Hence, area of parallelogram ABRS = RS * BG = area of parallelogram PQRS.

we have to prove that area of triangle ANS = 1/2 area of PQRS.

N is on BR. Draw a perpendicular NF from N on to SA. Now the area of triangle ANS is = 1/2 * base * altitude = 1/2 * SA * NF

area of parallelogram ABRS = base * altitude = SA * NF

hence, area of triangle ANS = 1/2 area of parallelogram ABRS.

kaynat87 kaynat87 · Answer 2 · 2020-01-30T19:00:05+05:30

Given : PQRS and ABRS are parallelograms and X is any point on side BR.

To prove : (i) ar (PQRS) = ar (ABRS) (ii) ar (AXS) = 1 2 ar (PQRS)

Proof : (i) In ∆ASP and BRQ, we have

∠SPA = ∠RQB [Corresponding angles] ...(1)

∠PAS = ∠QBR [Corresponding angles] ...(2)

∴ ∠PSA = ∠QRB [Angle sum property of a triangle] ...(3)

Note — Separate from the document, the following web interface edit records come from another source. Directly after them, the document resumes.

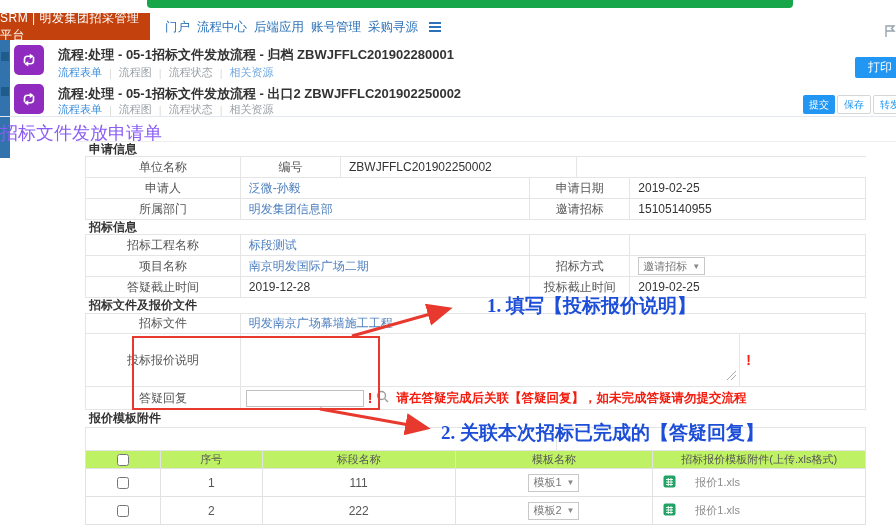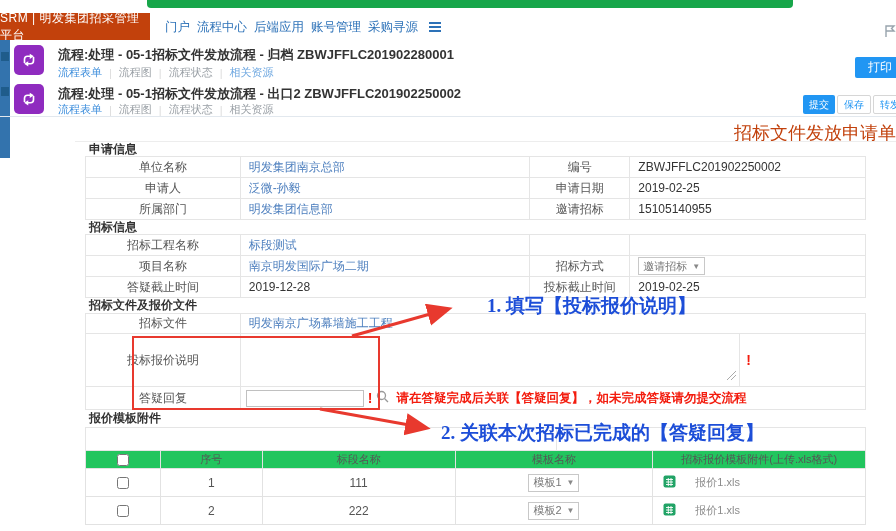--- a/index.html
+++ b/index.html
@@ -42,7 +42,7 @@
   .hdr-divider{position:absolute;left:0;top:116px;width:896px;height:1px;background:#e2e8ee}
 
   
-  .form-title{position:absolute;left:0;top:121px;width:896px;text-align:right;font-size:18px;color:#c2410c}
+  .form-title{position:absolute;left:0;top:121px;width:896px;text-align:left;font-size:18px;color:#8b5cf6}
   .title-line{position:absolute;left:75px;top:141px;width:821px;height:1px;background:#ededed}
   .form{position:absolute;left:85px;top:142px;width:781px;font-size:12px;color:#444}
   .sec-title{font-weight:bold;font-size:12px;color:#333;display:flex;align-items:center;padding-left:4px}

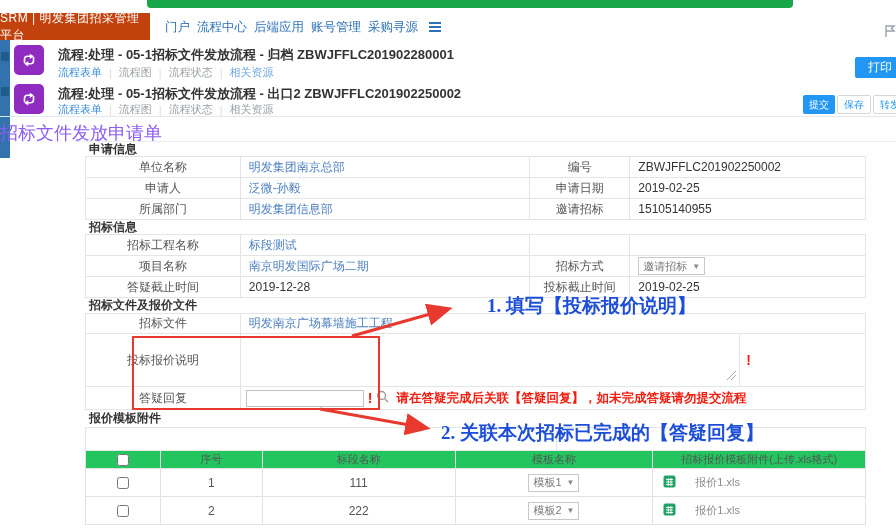--- a/index.html
+++ b/index.html
@@ -178,9 +178,6 @@
     <div class="ftable">
       <div class="frow r21">
         <div class="cl">单位名称</div>
-        <div class="cv">
-            <span class="link">明发集团南京总部</span>
-          </div>
         <div class="cl2">编号</div>
         <div class="cv2">
             <span class="plain-val">ZBWJFFLC201902250002</span>

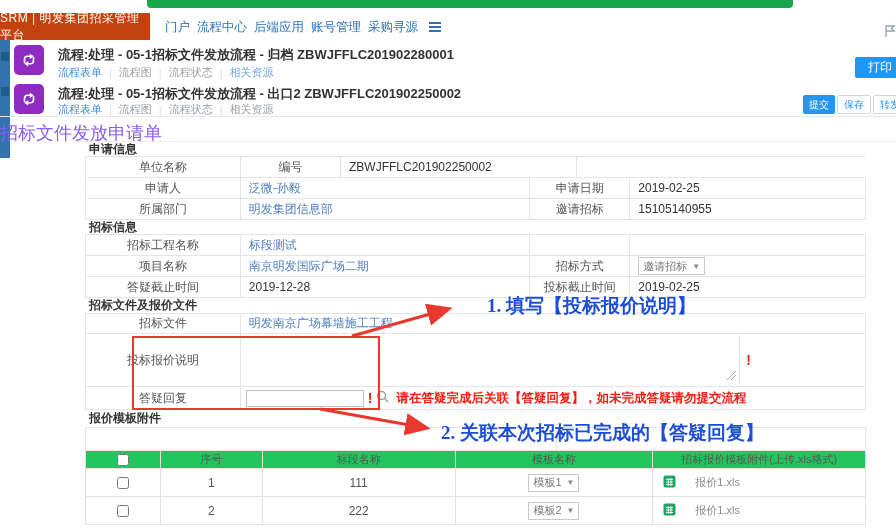--- a/index.html
+++ b/index.html
@@ -78,7 +78,7 @@
   
   .grow{display:flex;border-bottom:1px solid #e2e2e2;border-left:1px solid #e2e2e2;background:#fff}
   .grow>div{border-right:1px solid #e2e2e2;display:flex;align-items:center;justify-content:center;color:#555}
-  .ghead{height:18px;background:#22c55e;font-size:11px;color:#666}
+  .ghead{height:18px;background:#bef264;font-size:11px;color:#666}
   .gr28{height:28px;font-size:12px}
   .c-check{width:75px}.c-no{width:102px}.c-sec{width:193px}.c-tpl{width:198px}
   .c-att{width:213px;justify-content:flex-start !important;padding-left:10px;gap:19px}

Also, PS = QR [Opposite sides of the parallelogram PQRS] ...(4)

So, ∆ASP ≅ ∆BRQ [ASA axiom, using (1), (3) and (4)]

Therefore, area of ∆PSA = area of ∆QRB [Congruent figures have equal areas] ...(5)

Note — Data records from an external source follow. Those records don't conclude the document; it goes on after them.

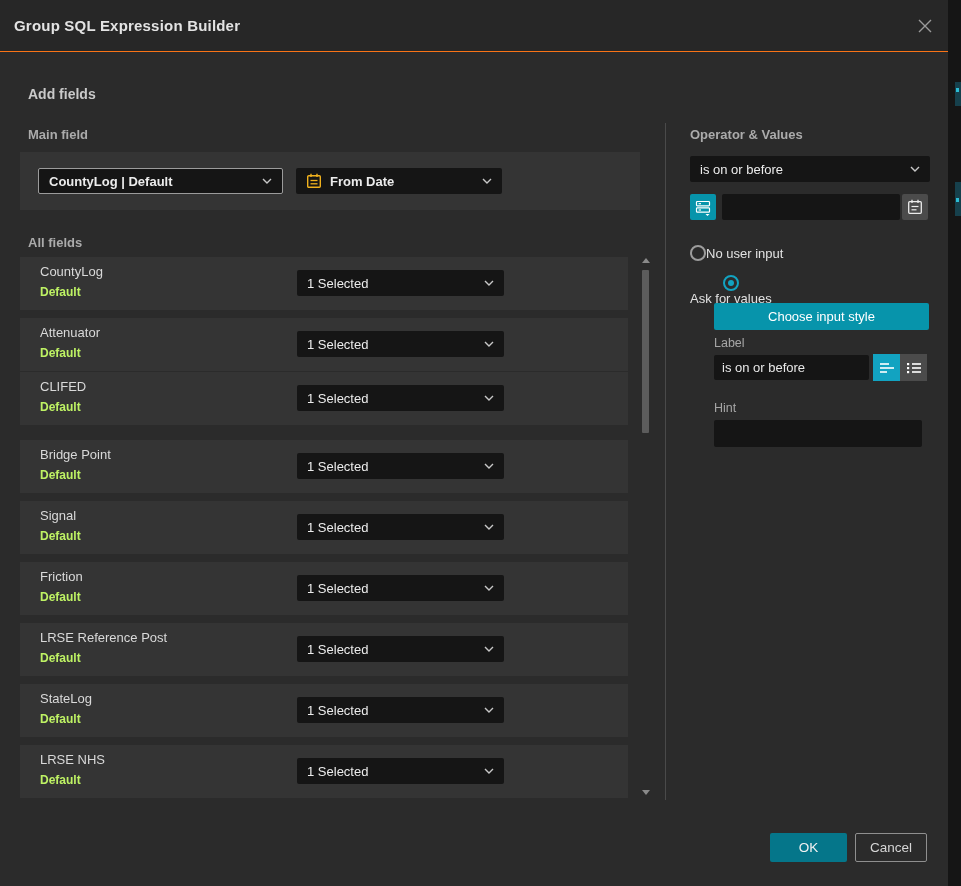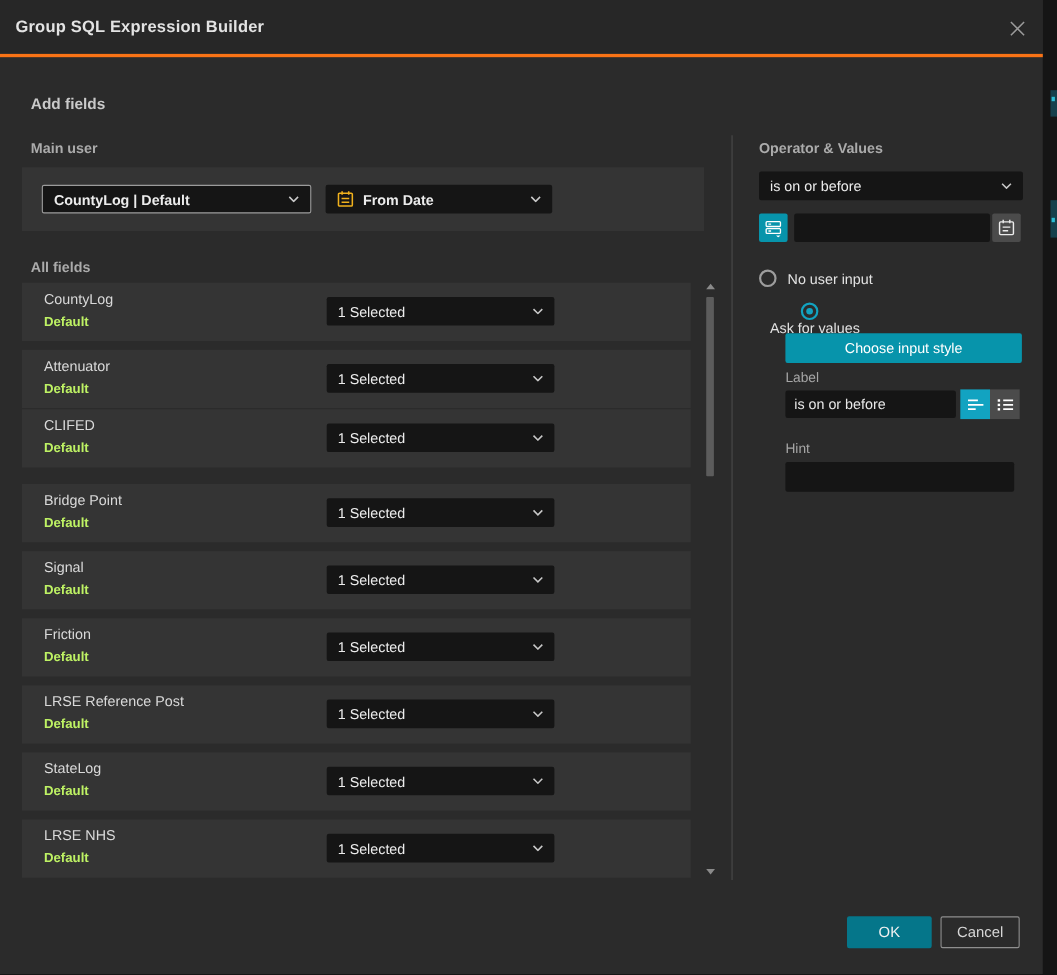--- a/index.html
+++ b/index.html
@@ -18,7 +18,7 @@
   .dialog { position:absolute; left:0; top:0; width:948px; height:886px; background:#2b2b2b; }
   .titlebar {
     position:absolute; left:0; top:0; width:100%; height:52px;
-    background:#272727; border-bottom:3px solid #f97316;
+    background:#272727; border-bottom:1px solid #f97316;
     display:flex; align-items:center;
   }
   .title { margin-left:14px; font-size:15px; font-weight:600; color:#e3e3e3; letter-spacing:.2px; }

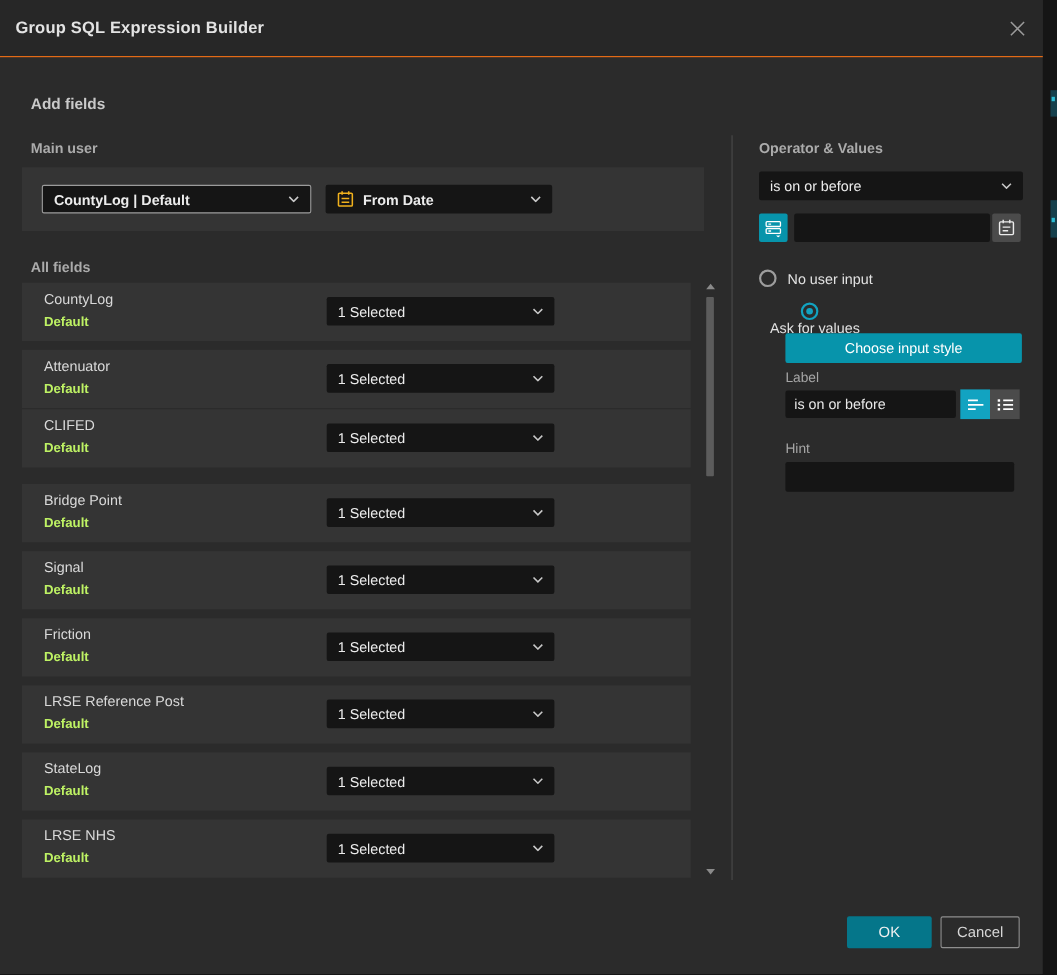--- a/index.html
+++ b/index.html
@@ -121,7 +121,7 @@
     </div>
 
     <div class="h-add">Add fields</div>
-    <div class="h-sub" style="left:28px; top:127px;">Main user</div>
+    <div class="h-sub" style="left:28px; top:127px;">Main field</div>
     <div class="h-sub" style="left:28px; top:235px;">All fields</div>
     <div class="h-sub" style="left:690px; top:127px;">Operator &amp; Values</div>
 

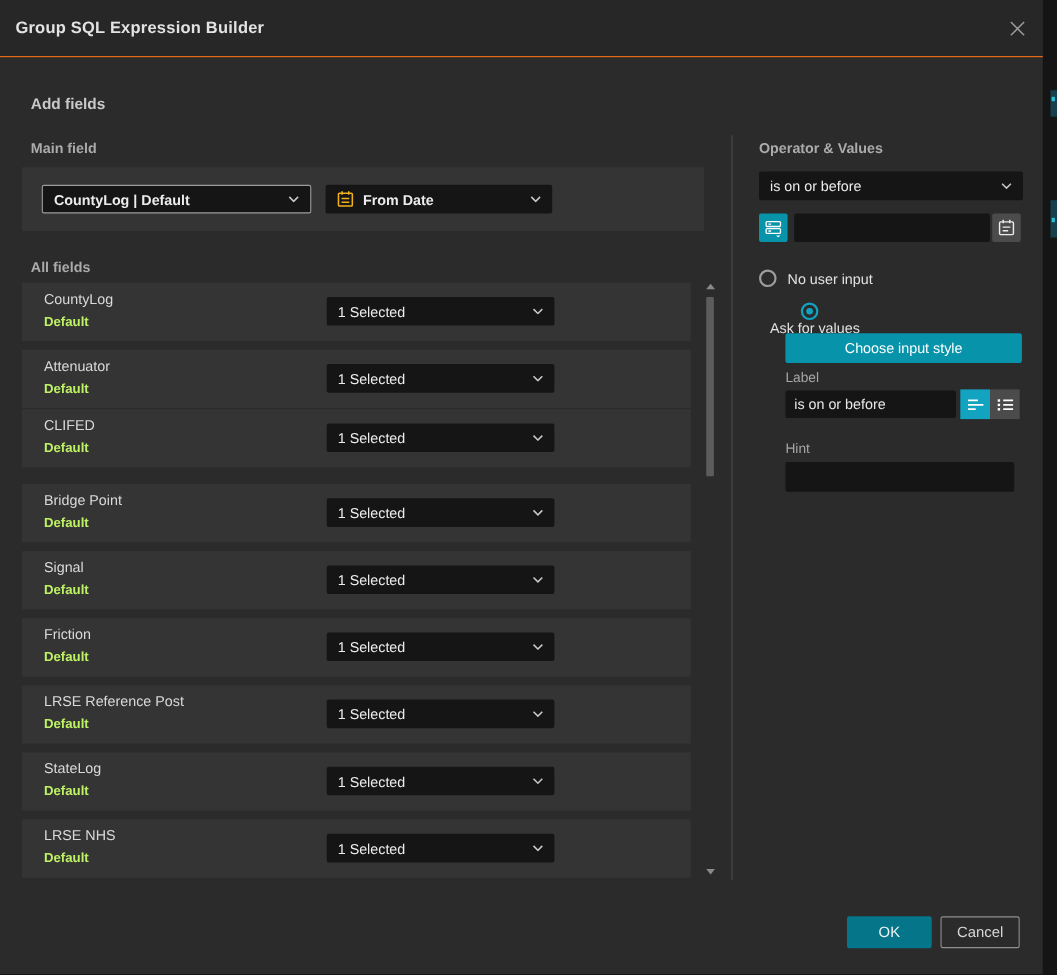--- a/index.html
+++ b/index.html
@@ -73,7 +73,7 @@
     content:""; position:absolute; left:3px; top:3px; width:6px; height:6px;
     border-radius:50%; background:var(--accent-bright);
   }
-  .radio-label { margin-left:10px; font-size:13px; color:#e2e2e2; }
+  .radio-label { font-size:13px; color:#e2e2e2; }
 
   .primary-btn {
     position:absolute; background:var(--accent); color:#fff; border:none; border-radius:2px;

Now, ar (PQRS) = ar (PSA) + ar (ASRQ] = ar (QRB) + ar (ASRQ] = ar (ABRS)

So, ar (PQRS) = ar (ABRS) proved

(ii) Now, ∆AXS and ||gm ABRS are on the same base AS and between same parallels AS and BR

∴ area of ∆AXS = 1/ 2 area of ABRS

⇒ area of ∆AXS = 1/ 2 area of PQRS [ ar (PQRS) = ar (ABRS]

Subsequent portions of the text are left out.